• [Task statement]:
Every line of the records below from the line with "[75,127,475,148] [74,148,501,171] [74,175,242,190]" up to and including the line with "[98,197,125,210] but ->" must be reproduced exactly, and no line outside that range.
::: Study material :::
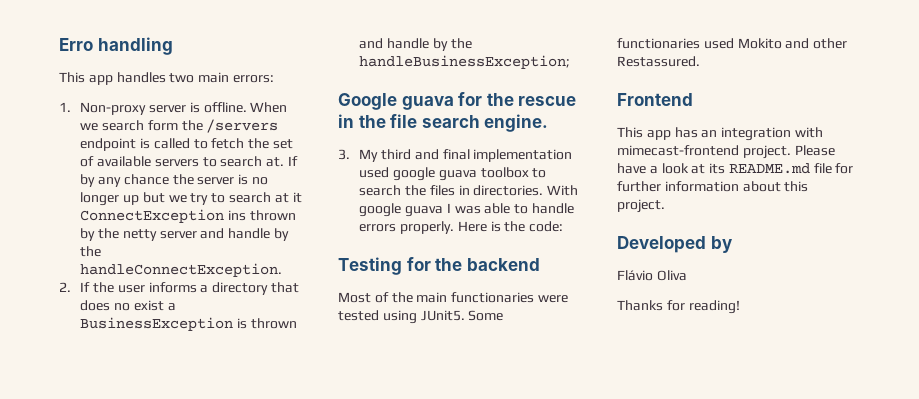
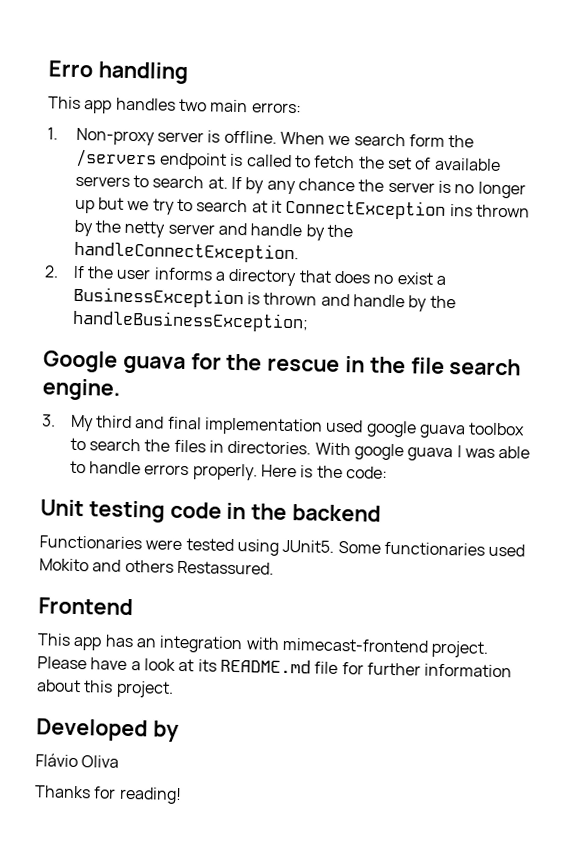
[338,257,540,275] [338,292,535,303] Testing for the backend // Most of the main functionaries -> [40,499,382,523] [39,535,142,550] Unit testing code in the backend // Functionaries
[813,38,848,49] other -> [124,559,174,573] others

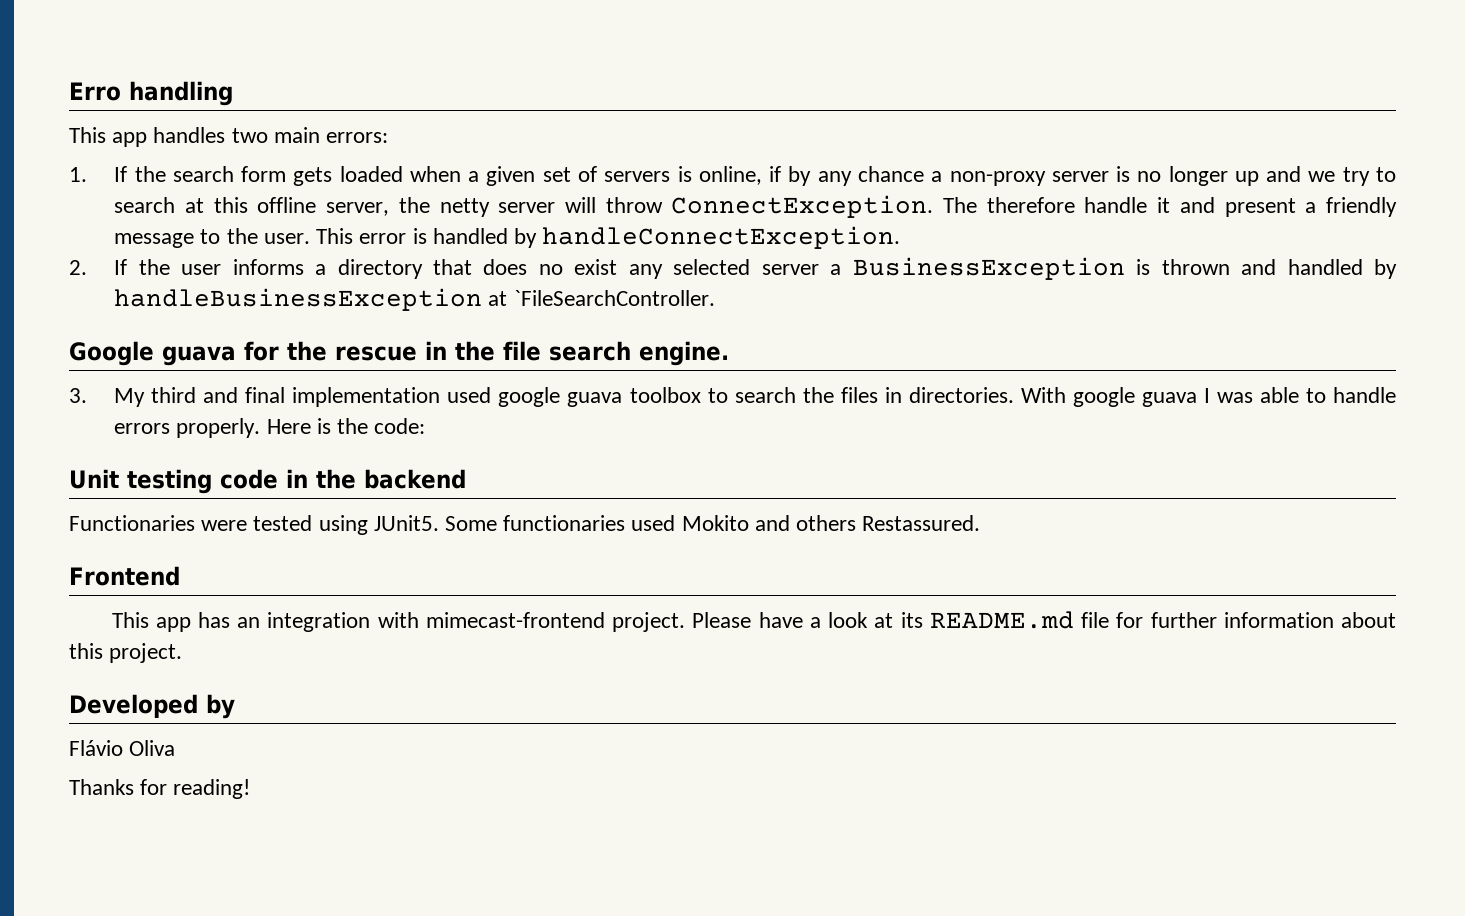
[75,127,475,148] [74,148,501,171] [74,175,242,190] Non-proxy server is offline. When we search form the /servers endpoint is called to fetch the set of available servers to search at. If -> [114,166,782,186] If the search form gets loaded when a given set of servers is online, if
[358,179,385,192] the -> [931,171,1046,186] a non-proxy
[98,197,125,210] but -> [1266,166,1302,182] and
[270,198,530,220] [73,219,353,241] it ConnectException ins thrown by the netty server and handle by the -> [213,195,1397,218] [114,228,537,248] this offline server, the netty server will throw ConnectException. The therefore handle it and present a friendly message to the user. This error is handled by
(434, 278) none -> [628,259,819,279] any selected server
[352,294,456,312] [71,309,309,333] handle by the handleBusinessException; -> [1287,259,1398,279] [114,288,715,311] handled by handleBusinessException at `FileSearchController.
:::
::: Study material :::
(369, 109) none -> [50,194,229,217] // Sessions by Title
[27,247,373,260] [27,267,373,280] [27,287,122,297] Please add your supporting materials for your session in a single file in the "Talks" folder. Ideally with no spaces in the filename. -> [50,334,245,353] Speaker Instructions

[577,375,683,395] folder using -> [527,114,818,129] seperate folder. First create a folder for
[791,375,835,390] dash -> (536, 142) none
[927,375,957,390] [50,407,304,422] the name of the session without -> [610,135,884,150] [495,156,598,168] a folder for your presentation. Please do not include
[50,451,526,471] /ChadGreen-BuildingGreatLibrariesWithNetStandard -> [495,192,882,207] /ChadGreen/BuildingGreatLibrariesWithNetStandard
:::
• [Solution]:
[75,127,475,148] [74,148,501,171] [74,175,242,190] Non-proxy server is offline. When we search form the /servers endpoint is called to fetch the set of available servers to search at. If -> [114,166,782,186] If the search form gets loaded when a given set of servers is online, if
[358,179,385,192] the -> [931,171,1046,186] a non-proxy
[98,197,125,210] but -> [1266,166,1302,182] and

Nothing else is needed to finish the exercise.